(Revision tracking records)
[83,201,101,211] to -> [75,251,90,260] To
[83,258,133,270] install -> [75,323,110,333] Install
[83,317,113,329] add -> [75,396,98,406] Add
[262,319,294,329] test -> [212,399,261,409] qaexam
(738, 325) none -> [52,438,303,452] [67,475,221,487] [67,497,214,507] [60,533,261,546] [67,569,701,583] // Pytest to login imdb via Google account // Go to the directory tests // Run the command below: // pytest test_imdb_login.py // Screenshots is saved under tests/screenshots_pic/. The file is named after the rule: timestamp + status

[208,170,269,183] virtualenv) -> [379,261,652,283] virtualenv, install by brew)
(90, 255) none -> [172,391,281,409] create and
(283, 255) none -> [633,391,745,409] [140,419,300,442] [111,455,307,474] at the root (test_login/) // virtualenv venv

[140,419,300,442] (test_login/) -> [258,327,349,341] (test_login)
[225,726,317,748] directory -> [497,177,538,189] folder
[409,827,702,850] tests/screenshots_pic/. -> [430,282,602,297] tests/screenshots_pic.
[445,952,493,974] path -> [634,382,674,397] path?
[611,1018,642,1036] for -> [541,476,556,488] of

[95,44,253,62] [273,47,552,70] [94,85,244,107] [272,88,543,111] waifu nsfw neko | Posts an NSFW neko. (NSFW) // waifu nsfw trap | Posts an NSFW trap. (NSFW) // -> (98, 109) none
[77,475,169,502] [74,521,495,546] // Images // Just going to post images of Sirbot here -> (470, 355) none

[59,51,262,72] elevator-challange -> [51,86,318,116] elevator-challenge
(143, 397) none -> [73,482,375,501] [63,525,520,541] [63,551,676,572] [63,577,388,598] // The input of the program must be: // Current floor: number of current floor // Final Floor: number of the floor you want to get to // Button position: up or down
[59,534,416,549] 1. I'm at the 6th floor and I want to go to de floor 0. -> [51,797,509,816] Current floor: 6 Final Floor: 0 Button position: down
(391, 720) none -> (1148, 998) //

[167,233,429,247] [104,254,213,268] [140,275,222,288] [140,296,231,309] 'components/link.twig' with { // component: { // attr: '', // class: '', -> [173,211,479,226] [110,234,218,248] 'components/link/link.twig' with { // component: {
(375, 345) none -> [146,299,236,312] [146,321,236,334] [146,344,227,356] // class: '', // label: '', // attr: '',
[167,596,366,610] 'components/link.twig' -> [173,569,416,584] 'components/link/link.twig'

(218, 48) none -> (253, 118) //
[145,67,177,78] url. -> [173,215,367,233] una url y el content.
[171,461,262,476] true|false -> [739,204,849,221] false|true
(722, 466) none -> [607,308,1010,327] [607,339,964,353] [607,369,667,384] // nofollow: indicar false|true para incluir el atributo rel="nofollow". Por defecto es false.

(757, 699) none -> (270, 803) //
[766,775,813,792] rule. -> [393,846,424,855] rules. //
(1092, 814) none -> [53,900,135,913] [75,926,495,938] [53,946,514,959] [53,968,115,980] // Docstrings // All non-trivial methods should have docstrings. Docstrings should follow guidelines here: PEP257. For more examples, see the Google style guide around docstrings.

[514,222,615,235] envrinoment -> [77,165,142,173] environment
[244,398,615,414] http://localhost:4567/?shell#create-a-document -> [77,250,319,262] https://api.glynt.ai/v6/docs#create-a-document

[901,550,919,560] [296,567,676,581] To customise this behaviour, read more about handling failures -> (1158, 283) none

### PROMPT
Each line above needs to be output again, exactly as shown.

### RESPONSE TO THIS EXERCISE
[83,201,101,211] to -> [75,251,90,260] To
[83,258,133,270] install -> [75,323,110,333] Install
[83,317,113,329] add -> [75,396,98,406] Add
[262,319,294,329] test -> [212,399,261,409] qaexam
(738, 325) none -> [52,438,303,452] [67,475,221,487] [67,497,214,507] [60,533,261,546] [67,569,701,583] // Pytest to login imdb via Google account // Go to the directory tests // Run the command below: // pytest test_imdb_login.py // Screenshots is saved under tests/screenshots_pic/. The file is named after the rule: timestamp + status

[208,170,269,183] virtualenv) -> [379,261,652,283] virtualenv, install by brew)
(90, 255) none -> [172,391,281,409] create and
(283, 255) none -> [633,391,745,409] [140,419,300,442] [111,455,307,474] at the root (test_login/) // virtualenv venv

[140,419,300,442] (test_login/) -> [258,327,349,341] (test_login)
[225,726,317,748] directory -> [497,177,538,189] folder
[409,827,702,850] tests/screenshots_pic/. -> [430,282,602,297] tests/screenshots_pic.
[445,952,493,974] path -> [634,382,674,397] path?
[611,1018,642,1036] for -> [541,476,556,488] of

[95,44,253,62] [273,47,552,70] [94,85,244,107] [272,88,543,111] waifu nsfw neko | Posts an NSFW neko. (NSFW) // waifu nsfw trap | Posts an NSFW trap. (NSFW) // -> (98, 109) none
[77,475,169,502] [74,521,495,546] // Images // Just going to post images of Sirbot here -> (470, 355) none

[59,51,262,72] elevator-challange -> [51,86,318,116] elevator-challenge
(143, 397) none -> [73,482,375,501] [63,525,520,541] [63,551,676,572] [63,577,388,598] // The input of the program must be: // Current floor: number of current floor // Final Floor: number of the floor you want to get to // Button position: up or down
[59,534,416,549] 1. I'm at the 6th floor and I want to go to de floor 0. -> [51,797,509,816] Current floor: 6 Final Floor: 0 Button position: down
(391, 720) none -> (1148, 998) //

[167,233,429,247] [104,254,213,268] [140,275,222,288] [140,296,231,309] 'components/link.twig' with { // component: { // attr: '', // class: '', -> [173,211,479,226] [110,234,218,248] 'components/link/link.twig' with { // component: {
(375, 345) none -> [146,299,236,312] [146,321,236,334] [146,344,227,356] // class: '', // label: '', // attr: '',
[167,596,366,610] 'components/link.twig' -> [173,569,416,584] 'components/link/link.twig'

(218, 48) none -> (253, 118) //
[145,67,177,78] url. -> [173,215,367,233] una url y el content.
[171,461,262,476] true|false -> [739,204,849,221] false|true
(722, 466) none -> [607,308,1010,327] [607,339,964,353] [607,369,667,384] // nofollow: indicar false|true para incluir el atributo rel="nofollow". Por defecto es false.

(757, 699) none -> (270, 803) //
[766,775,813,792] rule. -> [393,846,424,855] rules. //
(1092, 814) none -> [53,900,135,913] [75,926,495,938] [53,946,514,959] [53,968,115,980] // Docstrings // All non-trivial methods should have docstrings. Docstrings should follow guidelines here: PEP257. For more examples, see the Google style guide around docstrings.

[514,222,615,235] envrinoment -> [77,165,142,173] environment
[244,398,615,414] http://localhost:4567/?shell#create-a-document -> [77,250,319,262] https://api.glynt.ai/v6/docs#create-a-document

[901,550,919,560] [296,567,676,581] To customise this behaviour, read more about handling failures -> (1158, 283) none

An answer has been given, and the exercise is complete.